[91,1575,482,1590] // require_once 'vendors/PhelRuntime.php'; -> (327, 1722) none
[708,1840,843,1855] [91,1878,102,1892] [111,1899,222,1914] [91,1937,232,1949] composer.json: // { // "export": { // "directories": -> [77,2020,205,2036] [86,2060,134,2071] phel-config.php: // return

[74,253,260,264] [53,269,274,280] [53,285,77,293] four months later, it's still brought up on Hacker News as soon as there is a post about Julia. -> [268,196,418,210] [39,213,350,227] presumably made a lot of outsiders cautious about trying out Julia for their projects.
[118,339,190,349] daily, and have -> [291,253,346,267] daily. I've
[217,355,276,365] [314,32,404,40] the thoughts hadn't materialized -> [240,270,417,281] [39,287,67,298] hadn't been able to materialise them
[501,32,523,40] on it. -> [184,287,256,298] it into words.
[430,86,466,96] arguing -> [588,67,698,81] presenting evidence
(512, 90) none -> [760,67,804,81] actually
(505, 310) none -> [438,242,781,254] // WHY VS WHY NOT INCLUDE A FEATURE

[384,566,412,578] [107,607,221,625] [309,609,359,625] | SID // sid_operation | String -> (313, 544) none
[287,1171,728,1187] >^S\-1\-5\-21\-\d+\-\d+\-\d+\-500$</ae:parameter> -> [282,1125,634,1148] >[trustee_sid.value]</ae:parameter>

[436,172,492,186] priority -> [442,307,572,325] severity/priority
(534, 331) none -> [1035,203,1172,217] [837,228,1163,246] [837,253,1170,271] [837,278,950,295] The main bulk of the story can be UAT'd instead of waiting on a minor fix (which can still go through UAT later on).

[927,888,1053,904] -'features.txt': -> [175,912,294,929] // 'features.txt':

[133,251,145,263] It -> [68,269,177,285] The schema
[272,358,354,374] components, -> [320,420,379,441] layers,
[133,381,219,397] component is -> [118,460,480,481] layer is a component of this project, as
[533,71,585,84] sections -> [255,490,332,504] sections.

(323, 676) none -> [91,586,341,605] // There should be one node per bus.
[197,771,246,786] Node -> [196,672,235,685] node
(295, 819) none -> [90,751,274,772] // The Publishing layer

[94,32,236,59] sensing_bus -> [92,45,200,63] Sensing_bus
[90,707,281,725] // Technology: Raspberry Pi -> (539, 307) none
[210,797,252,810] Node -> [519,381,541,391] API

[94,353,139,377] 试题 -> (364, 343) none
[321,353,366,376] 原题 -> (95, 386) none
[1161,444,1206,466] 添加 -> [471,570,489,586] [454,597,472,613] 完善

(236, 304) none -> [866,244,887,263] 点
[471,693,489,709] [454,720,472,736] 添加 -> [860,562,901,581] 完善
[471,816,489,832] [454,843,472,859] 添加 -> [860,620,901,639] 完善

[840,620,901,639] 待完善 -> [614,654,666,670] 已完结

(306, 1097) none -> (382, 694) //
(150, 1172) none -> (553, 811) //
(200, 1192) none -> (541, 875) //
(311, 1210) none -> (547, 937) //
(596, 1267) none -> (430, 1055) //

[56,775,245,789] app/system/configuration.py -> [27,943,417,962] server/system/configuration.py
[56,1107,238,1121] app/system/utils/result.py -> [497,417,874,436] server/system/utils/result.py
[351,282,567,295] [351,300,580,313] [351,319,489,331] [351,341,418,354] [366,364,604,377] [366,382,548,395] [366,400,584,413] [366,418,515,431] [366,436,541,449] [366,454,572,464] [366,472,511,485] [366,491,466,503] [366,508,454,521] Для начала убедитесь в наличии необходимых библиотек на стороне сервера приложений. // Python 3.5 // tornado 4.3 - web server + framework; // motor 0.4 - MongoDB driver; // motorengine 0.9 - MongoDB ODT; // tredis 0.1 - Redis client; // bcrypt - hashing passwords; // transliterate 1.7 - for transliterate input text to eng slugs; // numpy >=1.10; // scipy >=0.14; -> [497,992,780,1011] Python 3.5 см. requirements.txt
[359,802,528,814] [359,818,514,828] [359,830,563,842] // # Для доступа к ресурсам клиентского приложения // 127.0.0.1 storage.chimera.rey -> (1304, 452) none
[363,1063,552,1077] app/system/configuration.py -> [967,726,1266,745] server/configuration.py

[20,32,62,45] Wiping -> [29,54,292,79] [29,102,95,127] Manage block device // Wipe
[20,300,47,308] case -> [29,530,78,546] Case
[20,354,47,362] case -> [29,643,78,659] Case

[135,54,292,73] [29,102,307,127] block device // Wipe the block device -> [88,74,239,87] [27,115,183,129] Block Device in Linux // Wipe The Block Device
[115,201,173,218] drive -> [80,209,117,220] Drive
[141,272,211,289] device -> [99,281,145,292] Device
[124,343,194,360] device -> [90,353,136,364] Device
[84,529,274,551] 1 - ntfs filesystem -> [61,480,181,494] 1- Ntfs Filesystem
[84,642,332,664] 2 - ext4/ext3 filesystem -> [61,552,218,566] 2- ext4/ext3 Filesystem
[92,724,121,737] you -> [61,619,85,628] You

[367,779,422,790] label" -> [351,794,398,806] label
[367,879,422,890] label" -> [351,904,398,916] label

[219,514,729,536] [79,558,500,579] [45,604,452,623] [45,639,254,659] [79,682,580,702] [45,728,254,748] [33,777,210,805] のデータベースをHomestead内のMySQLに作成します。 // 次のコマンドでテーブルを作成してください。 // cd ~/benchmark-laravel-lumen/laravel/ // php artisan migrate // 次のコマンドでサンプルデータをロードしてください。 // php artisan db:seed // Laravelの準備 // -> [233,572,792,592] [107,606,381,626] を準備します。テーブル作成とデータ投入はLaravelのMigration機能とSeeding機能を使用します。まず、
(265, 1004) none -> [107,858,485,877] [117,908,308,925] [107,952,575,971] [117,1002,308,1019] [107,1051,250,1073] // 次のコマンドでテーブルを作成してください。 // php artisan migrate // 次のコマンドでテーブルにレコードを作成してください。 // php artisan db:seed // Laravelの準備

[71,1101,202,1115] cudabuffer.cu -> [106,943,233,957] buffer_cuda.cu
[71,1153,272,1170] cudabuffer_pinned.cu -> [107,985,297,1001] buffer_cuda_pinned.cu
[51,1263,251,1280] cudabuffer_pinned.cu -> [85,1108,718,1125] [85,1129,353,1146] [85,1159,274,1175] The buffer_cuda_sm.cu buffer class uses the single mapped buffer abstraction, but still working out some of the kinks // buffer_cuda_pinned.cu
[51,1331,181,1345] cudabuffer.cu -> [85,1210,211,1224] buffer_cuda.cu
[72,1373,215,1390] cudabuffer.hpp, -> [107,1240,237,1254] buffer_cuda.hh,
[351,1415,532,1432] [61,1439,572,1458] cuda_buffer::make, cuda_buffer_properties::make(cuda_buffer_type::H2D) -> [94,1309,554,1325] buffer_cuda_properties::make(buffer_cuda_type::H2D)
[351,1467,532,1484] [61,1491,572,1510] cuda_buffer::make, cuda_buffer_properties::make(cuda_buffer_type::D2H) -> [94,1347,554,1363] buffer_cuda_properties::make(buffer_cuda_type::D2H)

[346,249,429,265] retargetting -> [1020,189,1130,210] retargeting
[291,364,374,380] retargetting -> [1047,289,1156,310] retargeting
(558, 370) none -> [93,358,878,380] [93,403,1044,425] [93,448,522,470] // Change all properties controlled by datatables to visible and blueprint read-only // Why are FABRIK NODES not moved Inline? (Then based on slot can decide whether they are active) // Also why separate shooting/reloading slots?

┄┄┄┄┄┄┄┄┄┄┄┄┄┄┄┄┄┄┄┄

| Instructions to follow |
Set aside each line above that includes the string "make" and report it.

| Output for this task |
[351,1415,532,1432] [61,1439,572,1458] cuda_buffer::make, cuda_buffer_properties::make(cuda_buffer_type::H2D) -> [94,1309,554,1325] buffer_cuda_properties::make(buffer_cuda_type::H2D)
[351,1467,532,1484] [61,1491,572,1510] cuda_buffer::make, cuda_buffer_properties::make(cuda_buffer_type::D2H) -> [94,1347,554,1363] buffer_cuda_properties::make(buffer_cuda_type::D2H)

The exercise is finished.